Otoritas Jasa Keuangan (OJK) mengusulkan penyusunan undang-undang atau kerangka hukum mengenai financial technology (fintech) dalam rangka penegakan hukum. Jadi fintech tidak hanya lagi bersandar pada peraturan-peraturan Bank Indonesia dan OJK.
Deputi Komisioner OJK Sukarela Batunanggar mengatakan, usulan ini penting karena untuk melakukan penegakan hukum dibutuhkan kerangka hukum yang lebih kuat serta bagaimana nanti fintech diregulasi.
“Jadi ke depannya terdapat kebutuhan bagi kita bagaimana membuat undang-undang terkait financial technology. Saya kira pada intinya undang-undang itu memuat pertama cakupannya,” ujar Sukarela Batunanggar di kegiatan Fintech Summit dan Expo 2019, Senin –Selasa (23-24) di Jakarta Convention Center, Senayan, Jakarta Selatan.

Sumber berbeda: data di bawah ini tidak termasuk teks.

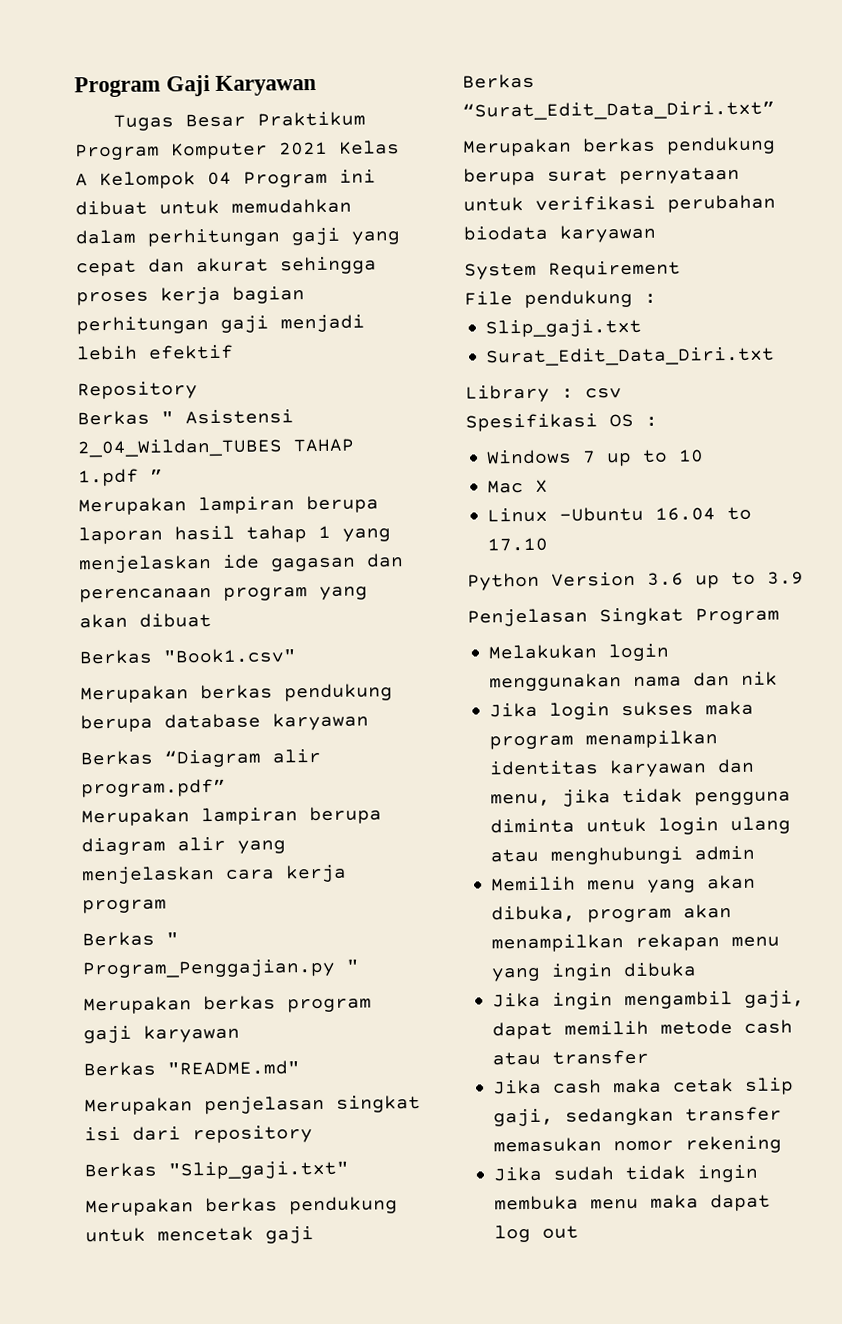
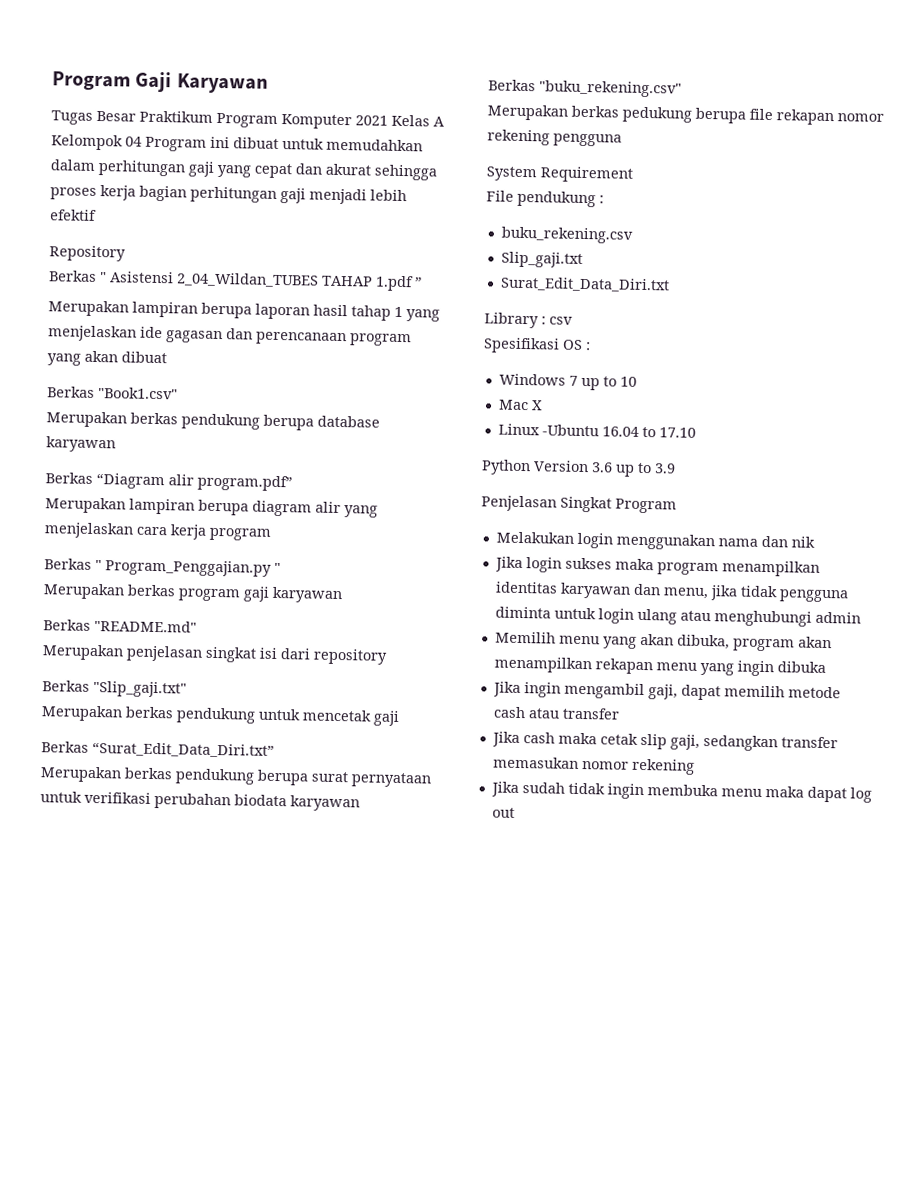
+ Berkas "buku_rekening.csv"
+ Merupakan berkas pedukung berupa file rekapan nomor rekening pengguna
+ buku_rekening.csv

Artinya, lanjut Batunanggar, cakupan bisnis lembaga itu sendiri apakah itu fintech atau lembaga lain yang sejenis. Kedua, kita juga menyusun koridor-koridor, aturan, atau prinsip pokok yang harus dia penuhi seperti perlindungan konsumen, tata kelola, manajemen risiko dan sebagainya.
“Undang-undang fintech tersebut juga mengatur otoritas yang berwenang dan mekanisme koordinasi antar instansi terkait. Selain itu penting juga untuk mendorong ekosistem untuk ekonomi dan keuangan digital ke depan,” terangnya.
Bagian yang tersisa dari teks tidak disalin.